- Activity
Exact reproduction required: the lines below from the line with "the examples [../examples]." to the line with "shapely_plotly as sh2pl", both ends included, and no others.

- Working data
⟨
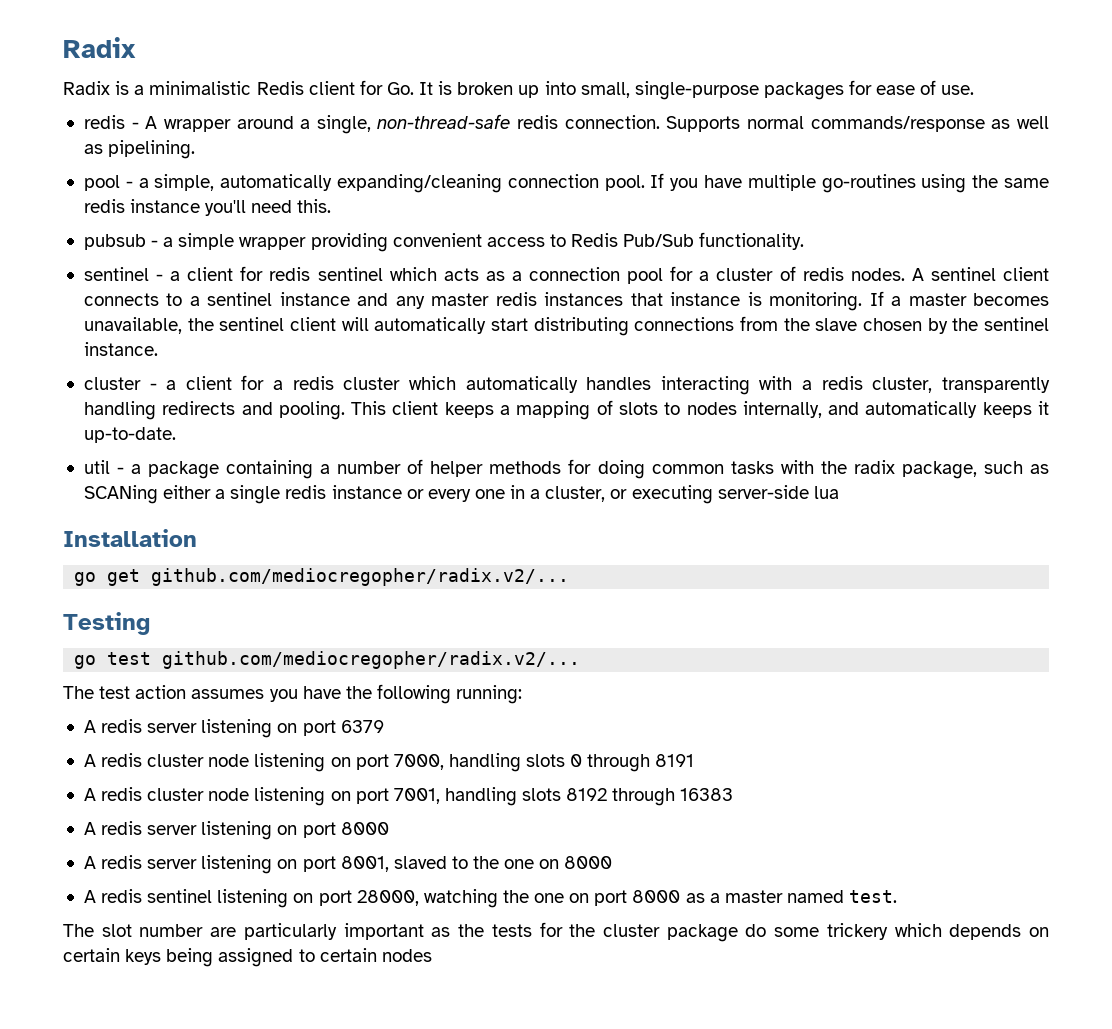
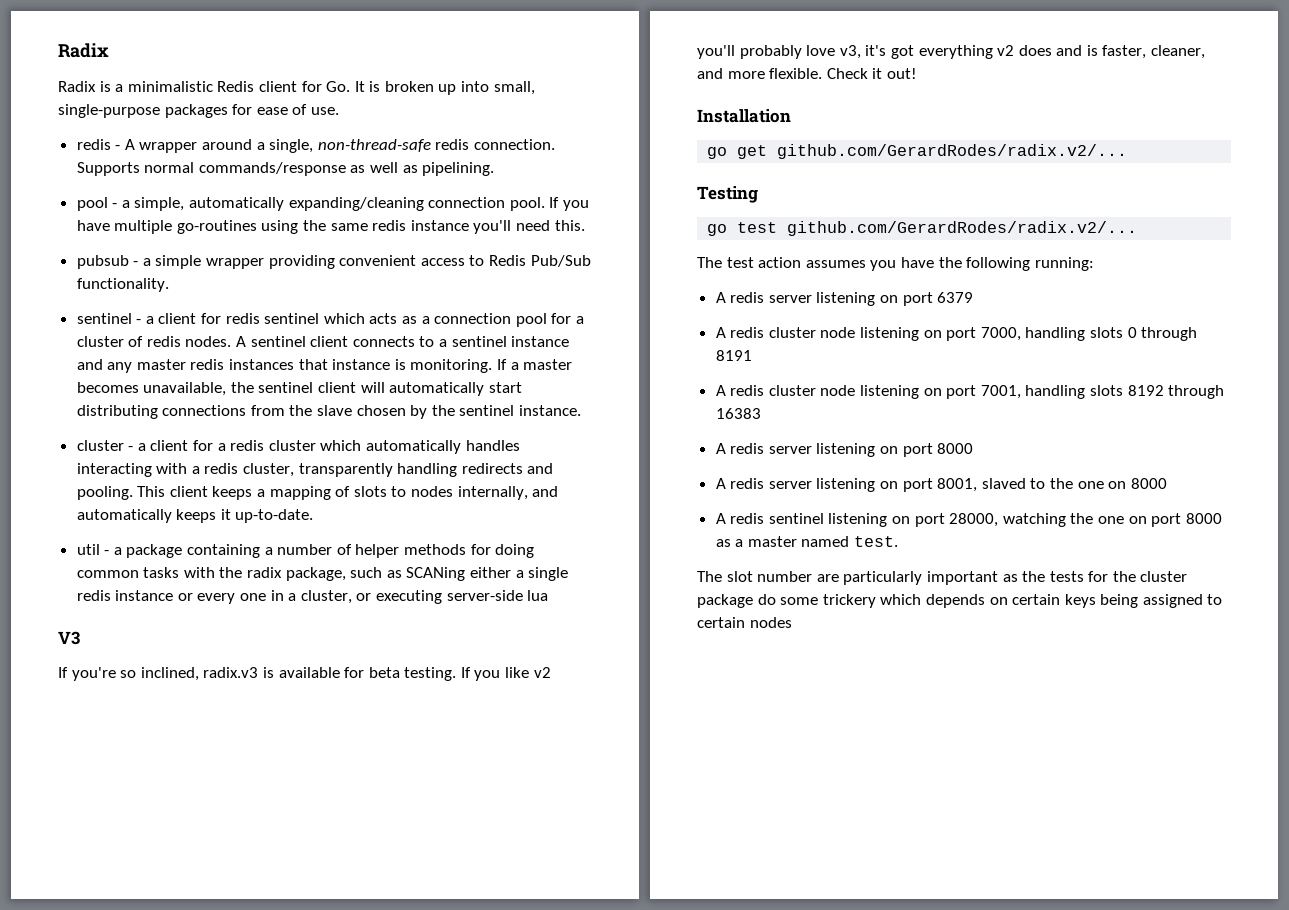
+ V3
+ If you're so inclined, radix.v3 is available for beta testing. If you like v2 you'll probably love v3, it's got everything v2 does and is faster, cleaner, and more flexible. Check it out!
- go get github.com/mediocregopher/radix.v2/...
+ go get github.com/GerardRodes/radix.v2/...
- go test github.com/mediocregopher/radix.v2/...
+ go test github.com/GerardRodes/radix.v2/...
⟩
⟨
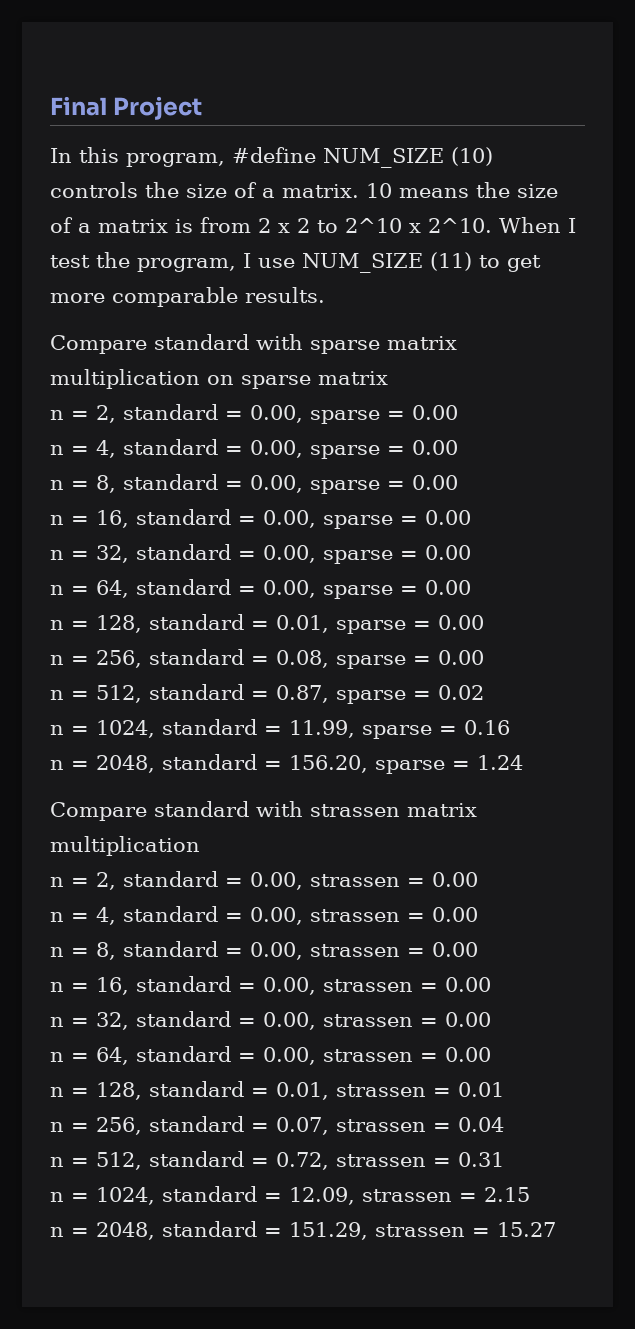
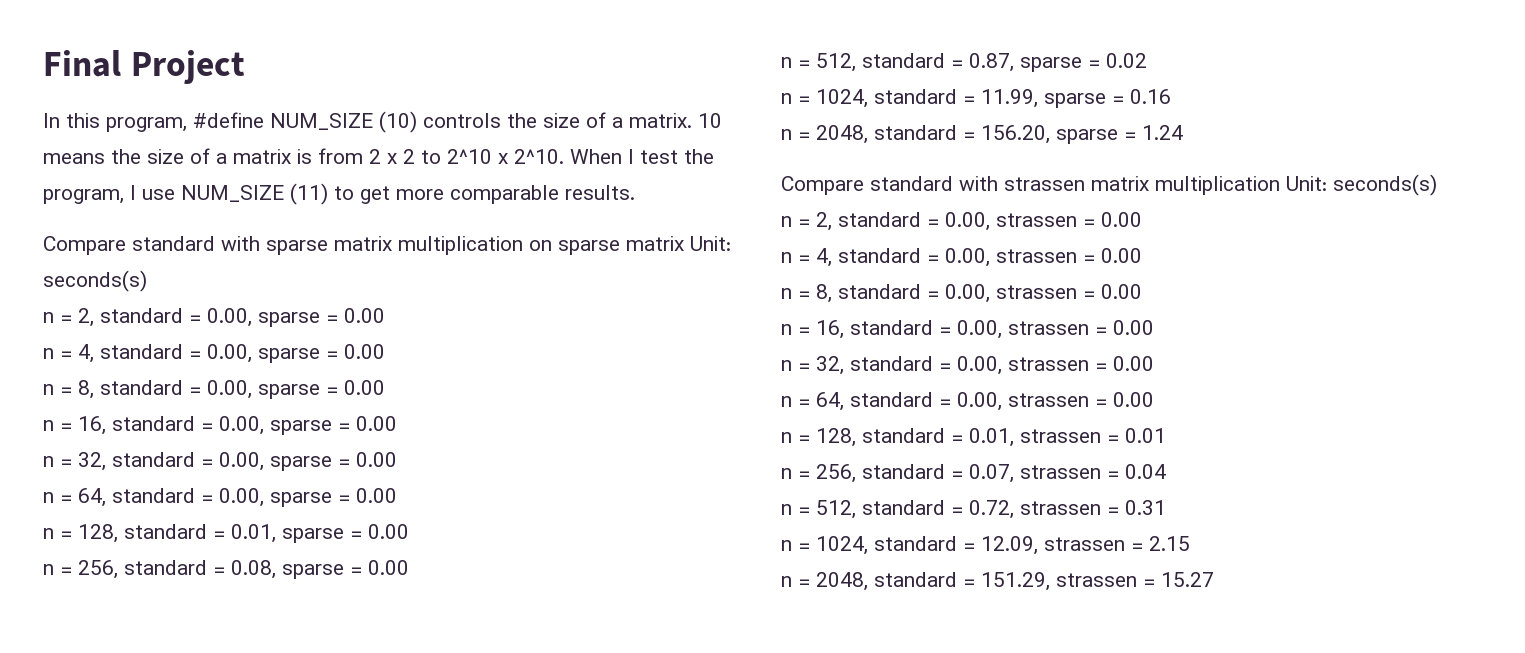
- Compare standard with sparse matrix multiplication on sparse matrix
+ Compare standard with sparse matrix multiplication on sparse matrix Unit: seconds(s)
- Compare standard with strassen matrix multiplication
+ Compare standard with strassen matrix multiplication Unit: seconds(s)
⟩
⟨
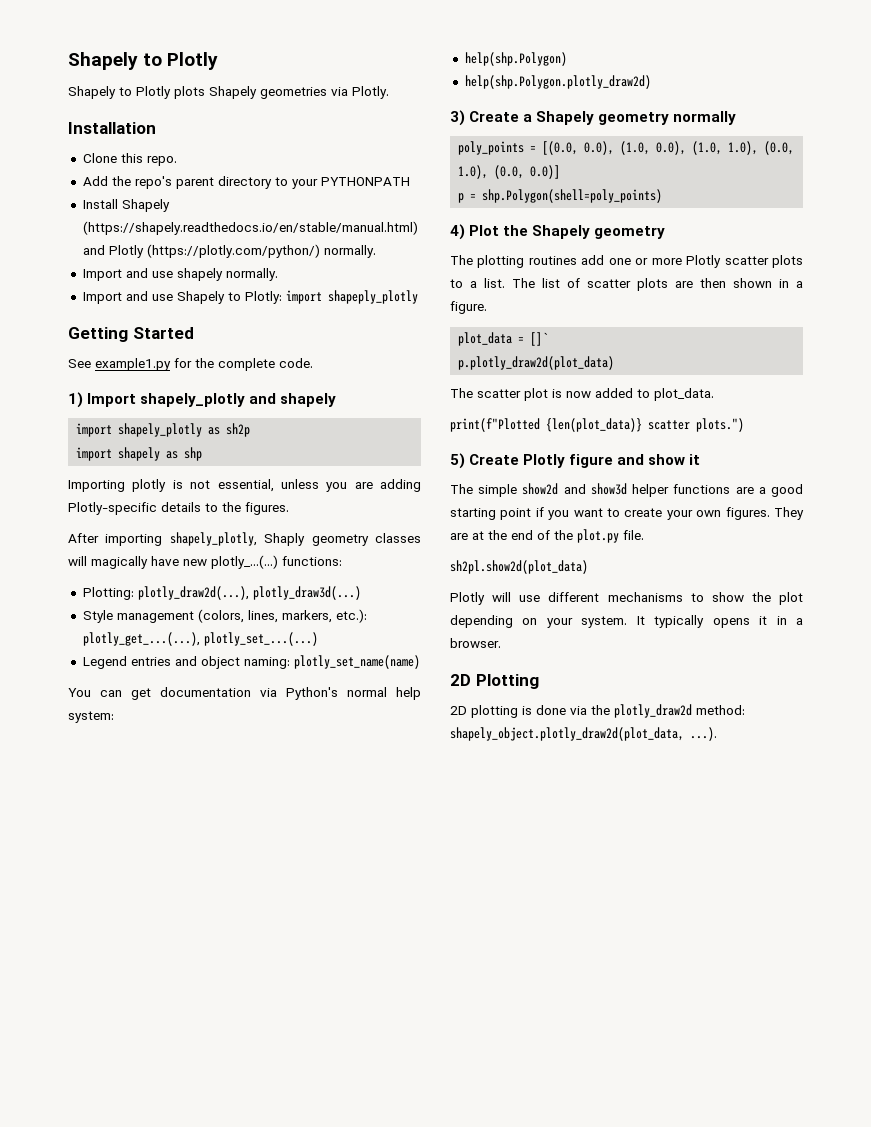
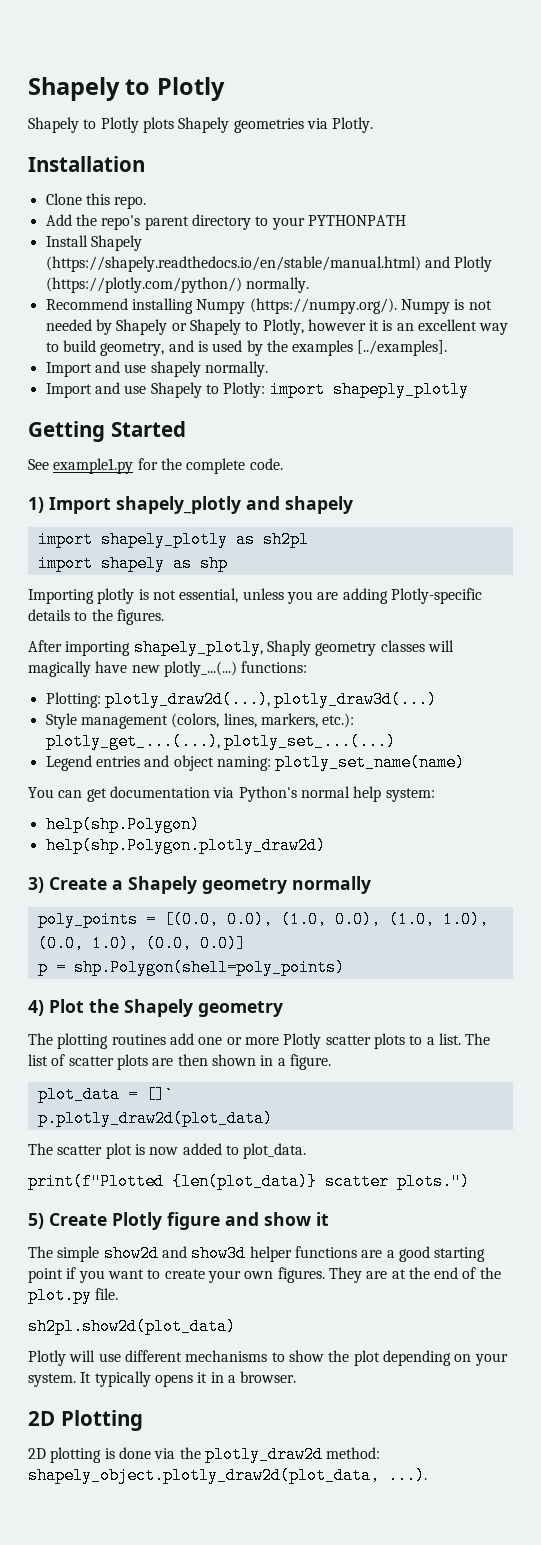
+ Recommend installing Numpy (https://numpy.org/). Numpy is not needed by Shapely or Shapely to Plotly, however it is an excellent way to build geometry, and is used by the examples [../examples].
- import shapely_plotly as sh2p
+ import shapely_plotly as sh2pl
⟩
- Answer box
+ Recommend installing Numpy (https://numpy.org/). Numpy is not needed by Shapely or Shapely to Plotly, however it is an excellent way to build geometry, and is used by the examples [../examples].
- import shapely_plotly as sh2p
+ import shapely_plotly as sh2pl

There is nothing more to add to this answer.